Demand for data experts
Courses about data topics are bursting at the seams, says Ramakrishnan, with many more students wanting to register than can be accommodated. That level of interest reflects the nature of the employment outlook for big data jobs. An article in Forbes magazine shared a finding that in the previous 12 months, just three companies -- IBM, Cisco and Oracle -- had advertised more than 26,000 open positions requiring understanding of big data. The median salary quoted in that article for professionals across the board with big data expertise was $124,000 a year. (The low end of that bell curve was $83,000 and the high end was $165,000.)
A major driver for this growth, he emphasizes, is just how data-driven we’ve all become in our own lives. “We’re as much data producers as data consumers,” he says. And while we all understand the idea that the digital crumbs generated by the activities of our lives are being picked up and stored somewhere, the truth is that the large share of that data is being left unanalyzed. “Most of the time people just archive it, and it is still sitting in a data warehouse as a curiosity.”
What’s different now, says Hoopes, is that on top of the collection of data, which has “always been there,” we now also have systems that let us explore it. “You have tools that are being developed that make this so much more accessible to your average manager, that are a little more point-and-click.
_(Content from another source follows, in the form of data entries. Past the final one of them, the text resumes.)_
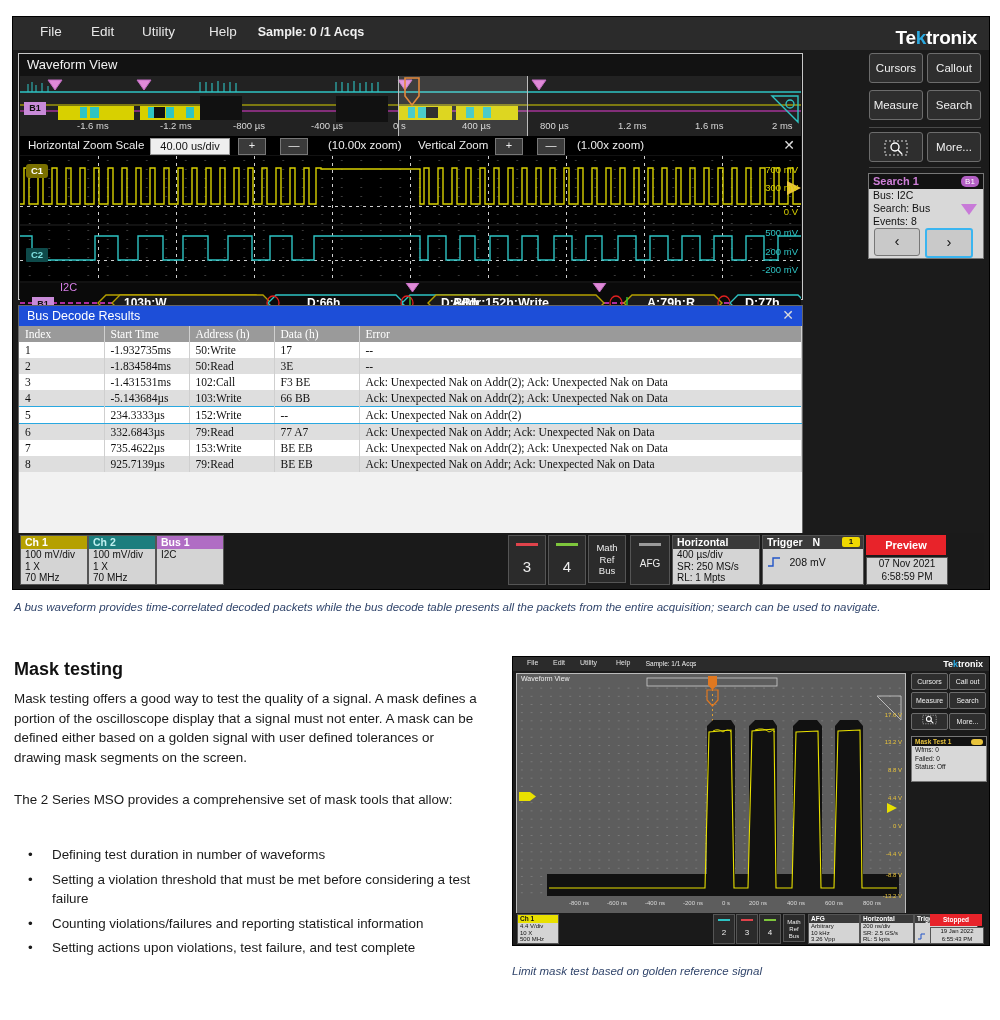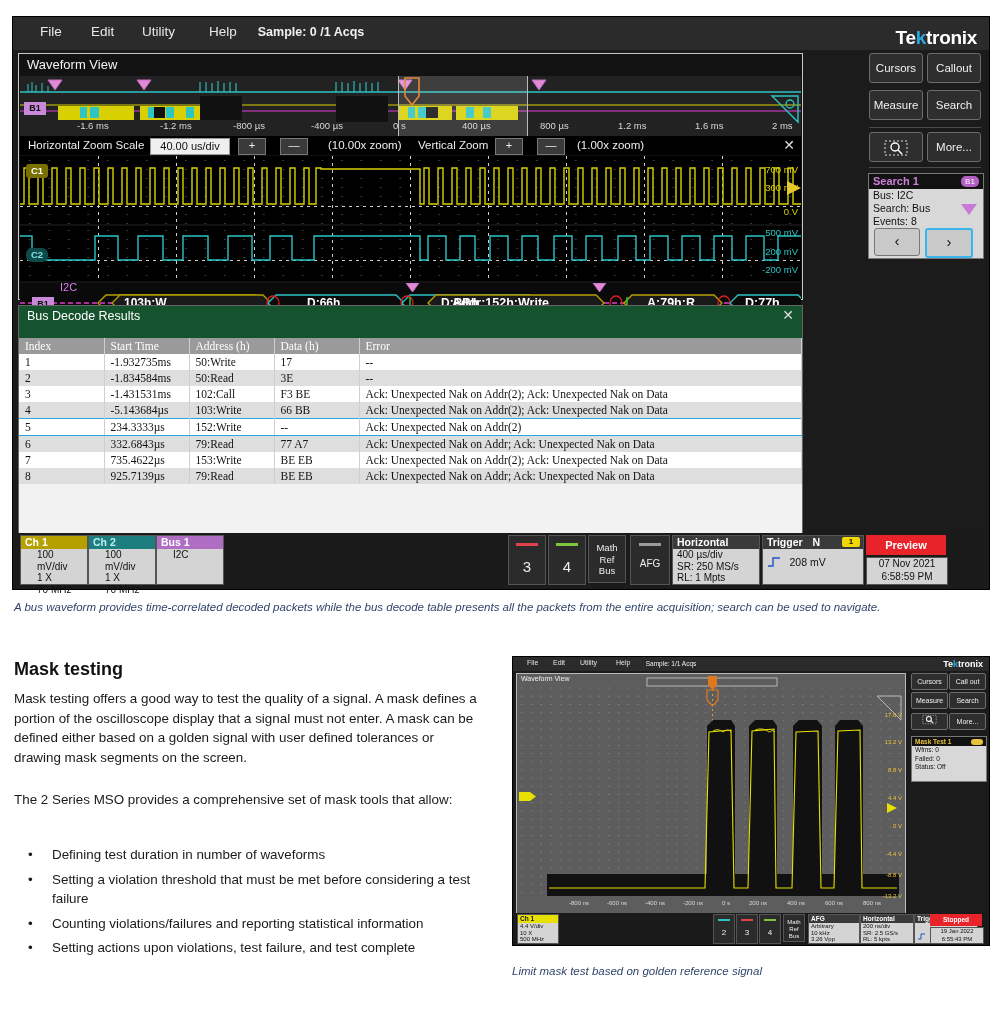--- a/index.html
+++ b/index.html
@@ -250,7 +250,7 @@
       <svg width="781" height="55" style="position:absolute;left:0;top:0">
         <path fill="none" stroke="#2ec4c4" stroke-width="1.4" d="M0 10 L12 10 L12 34 L75 34 L75 10 L98 10 L98 34 L118 34 L118 10 L143 10 L143 34 L163 34 L163 10 L188 10 L188 34 L208 34 L208 10 L232 10 L232 34 L250 34 L250 10 L272 10 L272 34 L294 34 L294 10 L400 10 L400 34 L408 34 L408 10 L426 10 L426 34 L440 34 L440 10 L455 10 L455 34 L470 34 L470 10 L488 10 L488 34 L502 34 L502 10 L518 10 L518 34 L534 34 L534 10 L552 10 L552 34 L566 34 L566 10 L582 10 L582 34 L598 34 L598 10 L616 10 L616 34 L630 34 L630 10 L648 10 L648 34 L662 34 L662 10 L680 10 L680 34 L694 34 L694 10 L712 10 L712 34 L726 34 L726 10 L744 10 L744 34 L758 34 L758 10 L781 10"></path>
       </svg>
-      <div class="chbadge" style="left:6px;top:22px;background:#0e4a4a;color:#7fe0e0;border-radius:6px">C2</div>
+      <div class="chbadge" style="left:6px;top:22px;background:#0e4a4a;color:#7fe0e0;border-radius:1px">C2</div>
       <div class="vlabel" style="top:1px;color:#2ec4c4">500 mV</div>
       <div class="vlabel" style="top:20px;color:#2ec4c4">200 mV</div>
       <div class="vlabel" style="top:38px;color:#2ec4c4">-200 mV</div>

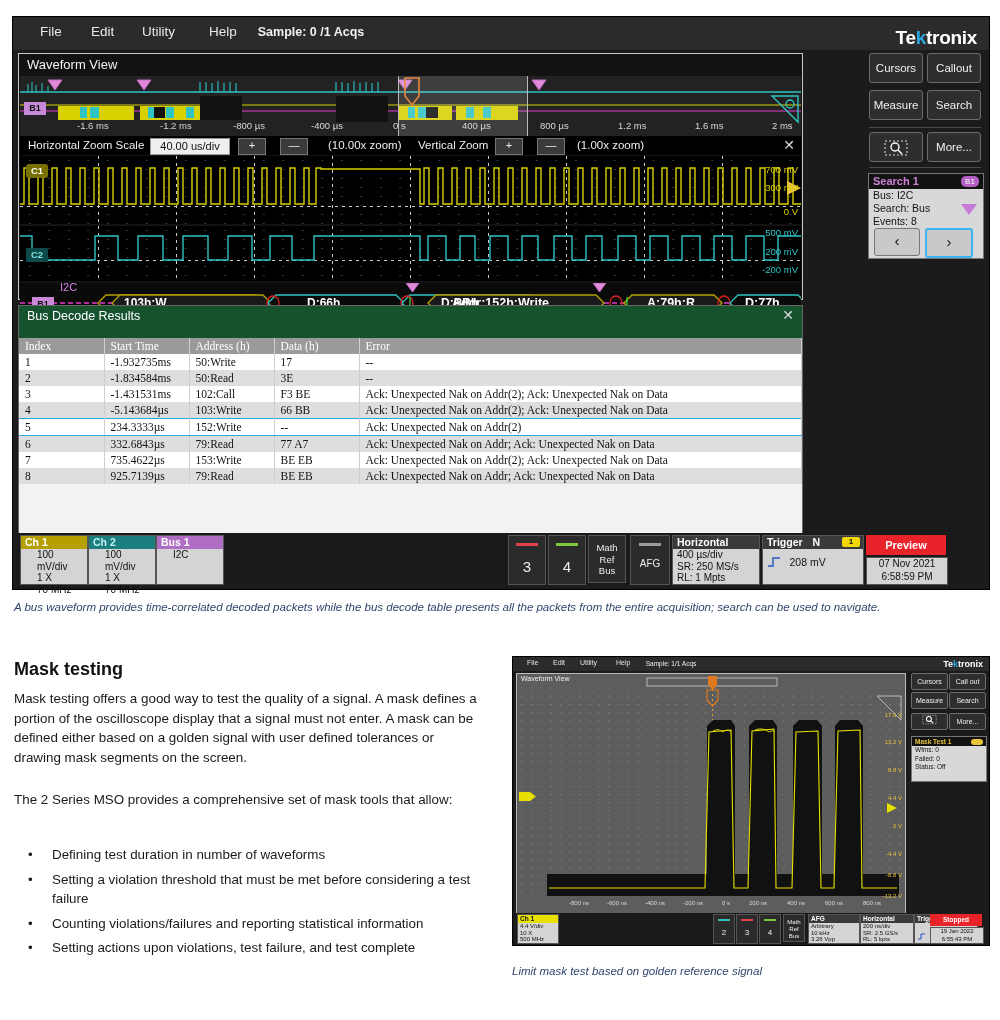--- a/index.html
+++ b/index.html
@@ -40,7 +40,7 @@
 
   
   .bdr{position:absolute;left:5px;top:288px;width:783px;height:228px;background:#f2f2f2;border:1px solid #666;}
-  .bdr-hdr{height:32px;background:#14532d;position:relative;}
+  .bdr-hdr{height:20px;background:#1d4ed8;position:relative;}
   .bdr-hdr .t{position:absolute;left:8px;top:3px;color:#fff;font-size:12.5px;}
   .bdr-sub{height:18px;background:#8c8c8c;position:relative;}
   .bdr-tab{position:absolute;left:5px;top:1px;height:16px;padding:0 8px;background:#d6d6d6;color:#111;font-size:10.5px;line-height:16px;border:1px solid #777;border-bottom:none;}

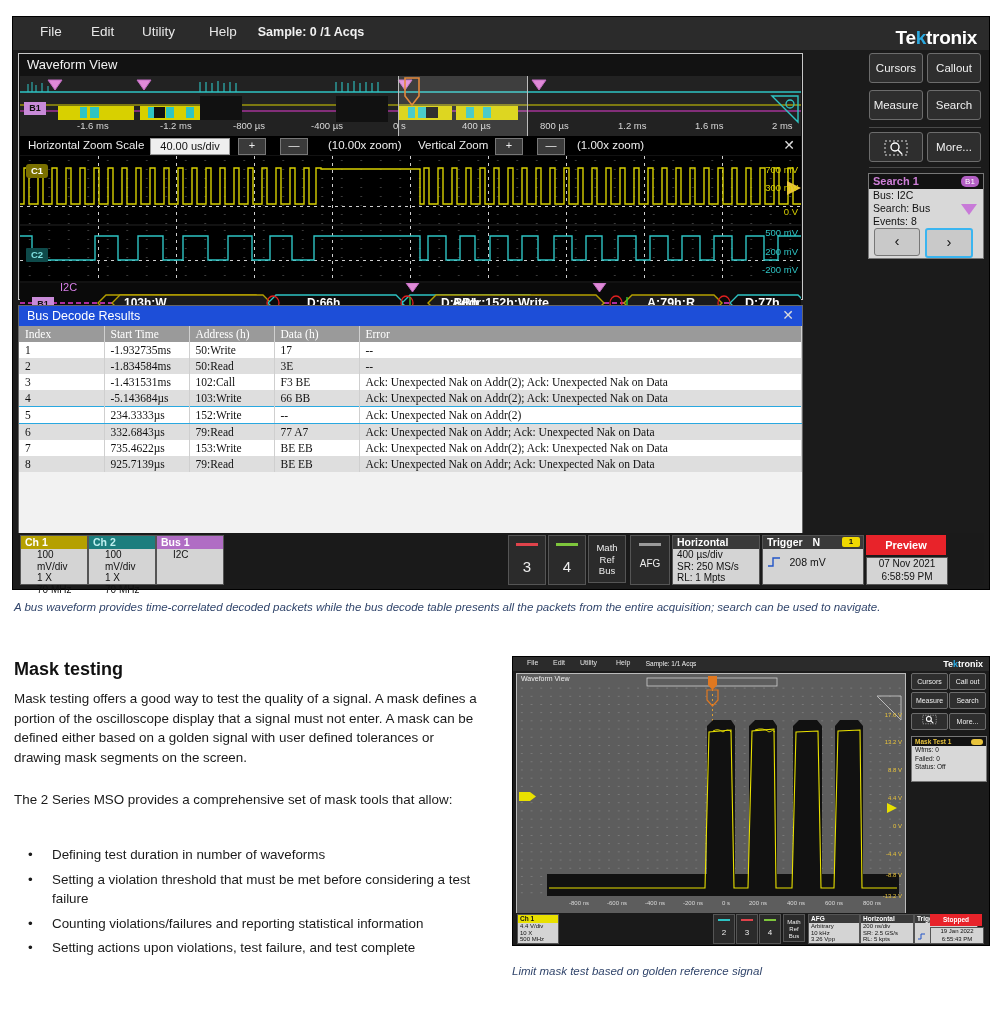--- a/index.html
+++ b/index.html
@@ -56,7 +56,7 @@
   .botbar{position:absolute;left:5px;bottom:4px;width:966px;height:52px;background:#1a1a1a;}
   .chbox{position:absolute;top:2px;width:66px;height:48px;background:#d4d4d4;border:1px solid #555;}
   .chbox .hd{height:13px;font-size:10.5px;font-weight:bold;padding-left:4px;line-height:13px;}
-  .chbox .ln{font-size:10px;color:#111;padding-left:16px;line-height:11.6px;}
+  .chbox .ln{font-size:10px;color:#111;padding-left:4px;line-height:11.6px;}
   .numbox{position:absolute;top:2px;width:36px;height:48px;background:#2b2b2b;border:1px solid #555;color:#eee;font-size:15px;text-align:center;}
   .numbox .bar{width:22px;height:3px;margin:7px auto 0;}
   .numbox .n{margin-top:12px;}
So you don’t necessarily have to be a computer scientist to take advantage of digging down and understanding what’s going on in some of these large pools of data."
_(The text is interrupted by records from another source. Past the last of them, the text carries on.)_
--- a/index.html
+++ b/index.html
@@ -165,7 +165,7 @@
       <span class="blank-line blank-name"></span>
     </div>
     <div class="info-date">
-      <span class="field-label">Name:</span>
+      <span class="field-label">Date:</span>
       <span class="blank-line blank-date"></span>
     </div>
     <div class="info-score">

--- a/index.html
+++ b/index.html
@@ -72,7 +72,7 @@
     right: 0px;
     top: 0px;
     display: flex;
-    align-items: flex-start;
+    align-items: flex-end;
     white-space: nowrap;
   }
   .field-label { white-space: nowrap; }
While a computer scientist may be well positioned to “write an algorithm” that mines the data, “without the business understanding, they wouldn’t know the right questions to ask,” Hoopes points out. That’s where someone with subject-matter expertise as well as training in business intelligence and data analytics excels, she says. “They have the business knowledge, but they also have an understanding of what’s possible through data mining.” With that “powerful combination” they’re well positioned to make the complex connections that define the use of big data.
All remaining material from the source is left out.